May 8, 2014 — Lobstermen’s efforts to mark egg-bearing female lobsters with a V-notch on their tail have been on the decline since 2008, which could put pressure on the future health of the state’s most lucrative fishery, state officials said.
If a female lobster is caught while carrying eggs, a V-notch tool or knife is used to remove a very small, triangular portion of the tail flipper. That lobster is then returned to the water. V-notching began in Maine in 1917 and has been mandatory since 2002, but the practice is very difficult to enforce, officials said.
By throwing back the V-notched female lobsters, it allows them to grow larger and reproduce in future years.
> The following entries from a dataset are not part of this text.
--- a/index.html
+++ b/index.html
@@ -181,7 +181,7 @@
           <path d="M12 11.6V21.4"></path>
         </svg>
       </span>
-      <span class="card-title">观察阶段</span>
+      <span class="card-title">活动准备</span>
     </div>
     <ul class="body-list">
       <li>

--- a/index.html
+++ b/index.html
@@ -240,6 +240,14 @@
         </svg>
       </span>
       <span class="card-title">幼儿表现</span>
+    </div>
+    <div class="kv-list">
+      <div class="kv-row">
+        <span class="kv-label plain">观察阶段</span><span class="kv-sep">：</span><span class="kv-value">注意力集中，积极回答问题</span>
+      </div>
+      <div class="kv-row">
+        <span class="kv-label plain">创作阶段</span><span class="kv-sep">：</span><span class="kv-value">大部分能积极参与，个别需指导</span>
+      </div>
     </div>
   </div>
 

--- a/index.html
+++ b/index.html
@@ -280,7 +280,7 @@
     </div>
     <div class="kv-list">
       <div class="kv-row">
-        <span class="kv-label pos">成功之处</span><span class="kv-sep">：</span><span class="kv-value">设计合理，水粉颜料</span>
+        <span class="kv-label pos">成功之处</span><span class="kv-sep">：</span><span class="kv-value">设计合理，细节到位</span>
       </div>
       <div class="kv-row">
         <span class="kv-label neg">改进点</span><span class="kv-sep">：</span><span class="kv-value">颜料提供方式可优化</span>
A V-notch lasts for about two molts or roughly two to three years – depending on the size of the cut – and acts as a signal for the next harvester that catches the lobster that it should be returned to the water to keep the reproductive cycle going, according to Kathleen Reardon, lobster scientist for Maine’s Department of Marine Resources.
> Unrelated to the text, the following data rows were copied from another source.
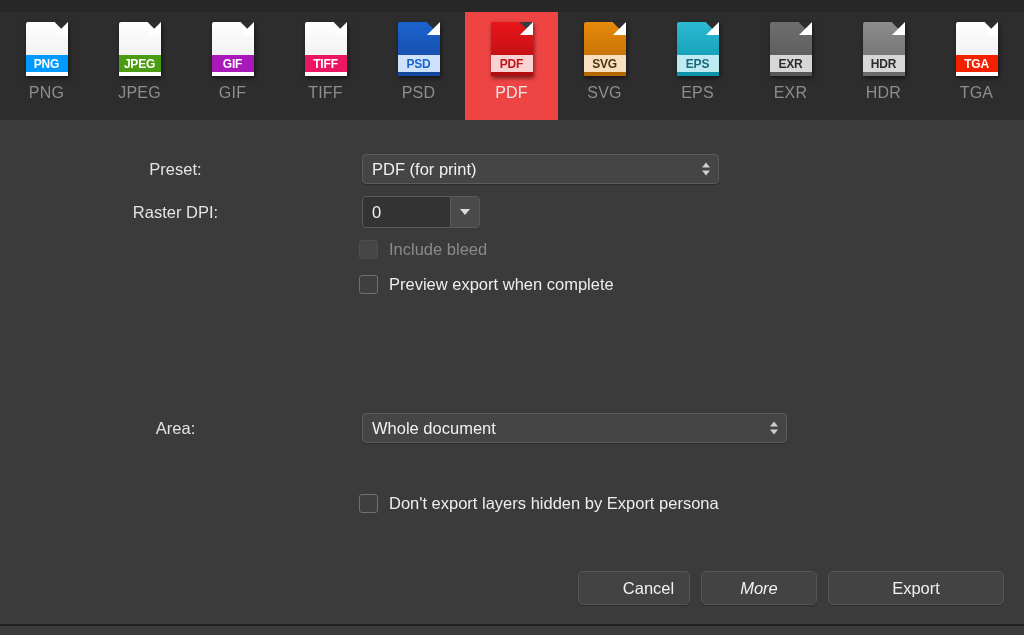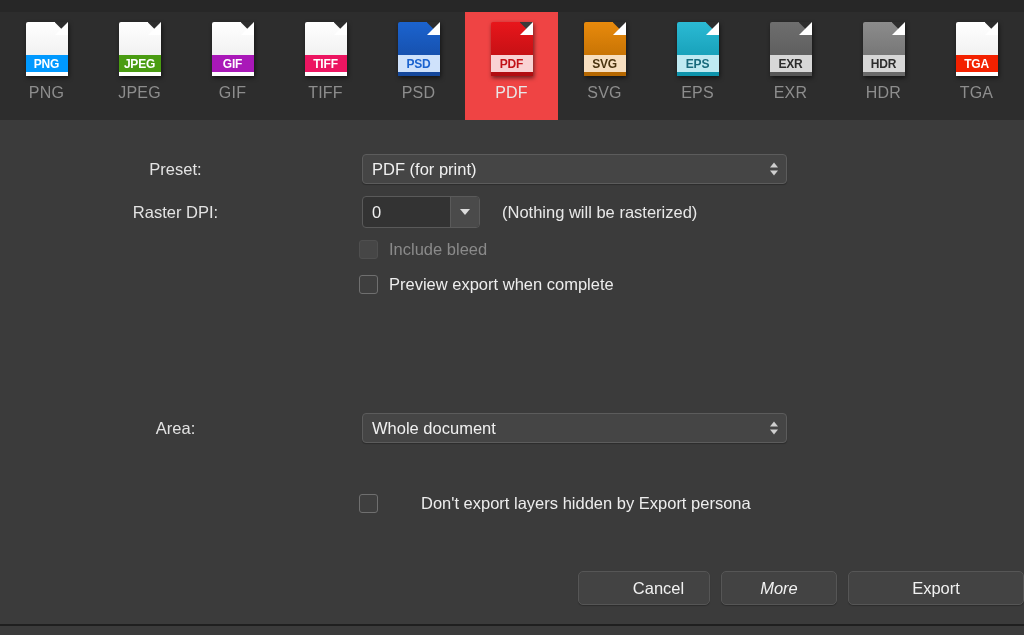--- a/index.html
+++ b/index.html
@@ -401,7 +401,7 @@
 
     <div class="row" style="left:0; top:34px; width:790px;">
       <div class="lbl" style="width:351px;">Preset:</div>
-      <div class="popup" style="width:425px; margin-left:11px;">
+      <div class="popup" style="width:357px; margin-left:11px;">
         <span>PDF (for print)</span>
         <span class="steppers">
           <span class="tri-up"></span>

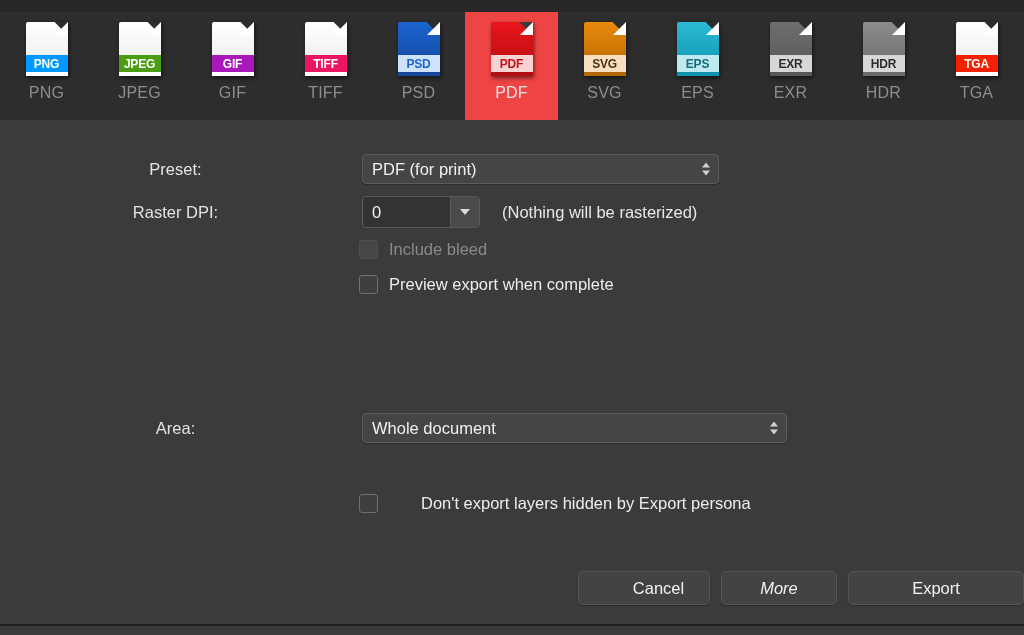--- a/index.html
+++ b/index.html
@@ -418,7 +418,6 @@
           <span class="tri-down"></span>
         </span>
       </div>
-      <div class="note" style="margin-left:22px;">(Nothing will be rasterized)</div>
     </div>
 
     <div class="row cbrow" style="left:359px; top:120px;">

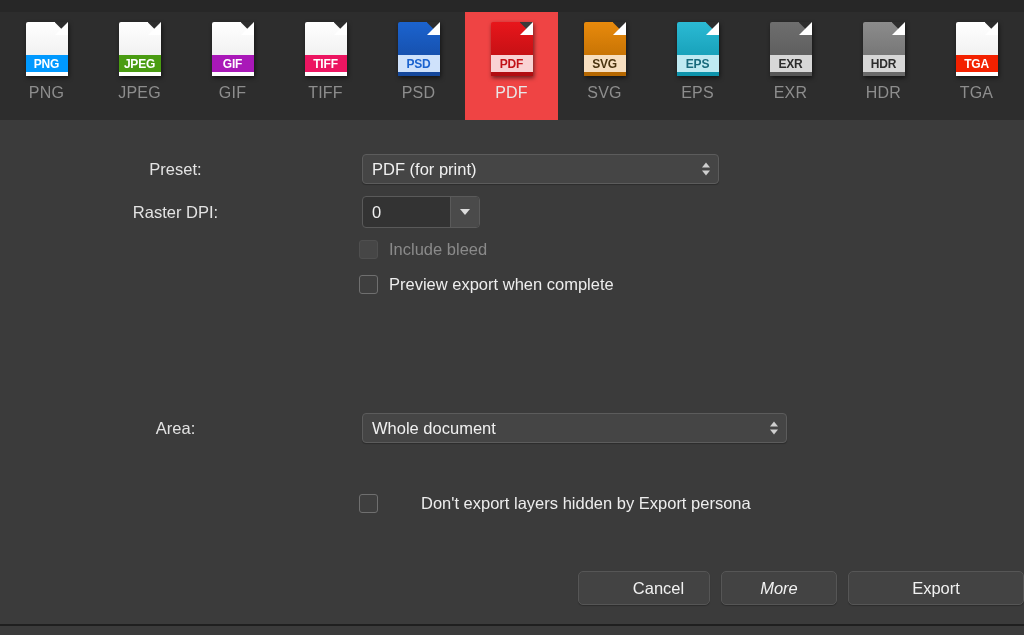--- a/index.html
+++ b/index.html
@@ -441,7 +441,7 @@
       </div>
     </div>
 
-    <div class="row cbrow" style="left:359px; top:374px;gap:32px;">
+    <div class="row cbrow" style="left:359px; top:374px;">
       <span class="checkbox"></span>
       <span class="cbtext">Don't export layers hidden by Export persona</span>
     </div>

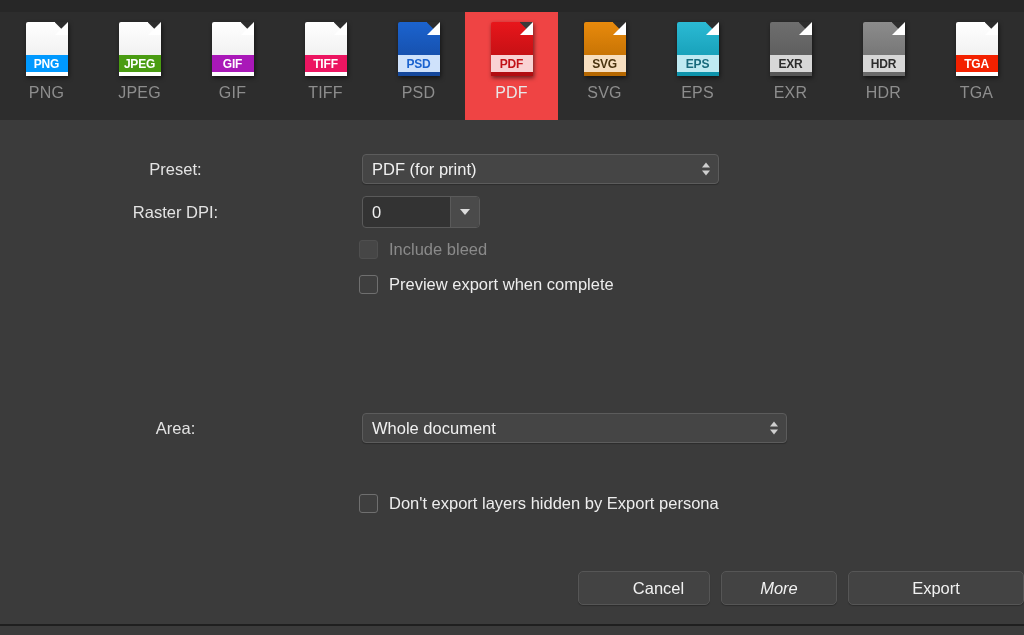--- a/index.html
+++ b/index.html
@@ -448,7 +448,7 @@
 
 
     <div class="row" style="left:578px; top:451px;">
-      <div class="btn" style="width:132px;padding-left:29px;">Cancel</div>
+      <div class="btn" style="width:112px;padding-left:29px;">Cancel</div>
       <div class="btn" style="width:116px; margin-left:11px;font-style:italic;">More</div>
       <div class="btn" style="width:176px; margin-left:11px;">Export</div>
     </div>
“It creates a buffer for sustainability for the population,” Reardon said. “Because of V-notching, we’re protecting the reproduction cycle. It’s the only mechanism to return a legal sized lobster back to the water to reproduce.”
The percentage of egg-bearing lobsters with a V-notch peaked in 2008, when 82 percent of those sampled statewide were marked. That average has declined nearly every year and dropped to 61 percent in 2013. Last year, the prevalence of V-notching was higher in Zone F, which had a rate of 70 percent. The compliance rate hit a low of 50 percent in Zone A.
Zone F runs from the Presumpscott River to Small Point, while Zone A is in the east from Schoodic Point to the Canadian border.